## Your instructions
List all the lines in these records that hold "image".

(Revision tracking records)
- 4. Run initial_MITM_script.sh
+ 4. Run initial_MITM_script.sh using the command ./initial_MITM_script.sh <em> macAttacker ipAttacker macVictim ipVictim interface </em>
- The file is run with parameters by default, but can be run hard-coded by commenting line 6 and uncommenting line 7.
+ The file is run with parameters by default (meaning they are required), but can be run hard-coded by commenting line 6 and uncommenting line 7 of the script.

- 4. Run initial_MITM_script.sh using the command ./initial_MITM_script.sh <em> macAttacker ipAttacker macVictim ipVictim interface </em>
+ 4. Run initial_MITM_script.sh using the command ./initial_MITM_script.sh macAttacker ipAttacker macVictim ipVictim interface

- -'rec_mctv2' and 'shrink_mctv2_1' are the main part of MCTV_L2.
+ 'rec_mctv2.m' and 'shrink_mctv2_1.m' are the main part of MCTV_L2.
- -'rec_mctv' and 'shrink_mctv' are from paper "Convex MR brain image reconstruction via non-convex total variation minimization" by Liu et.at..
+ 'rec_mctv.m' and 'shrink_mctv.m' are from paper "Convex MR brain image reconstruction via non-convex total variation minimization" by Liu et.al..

## Your response
- -'rec_mctv' and 'shrink_mctv' are from paper "Convex MR brain image reconstruction via non-convex total variation minimization" by Liu et.at..
+ 'rec_mctv.m' and 'shrink_mctv.m' are from paper "Convex MR brain image reconstruction via non-convex total variation minimization" by Liu et.al..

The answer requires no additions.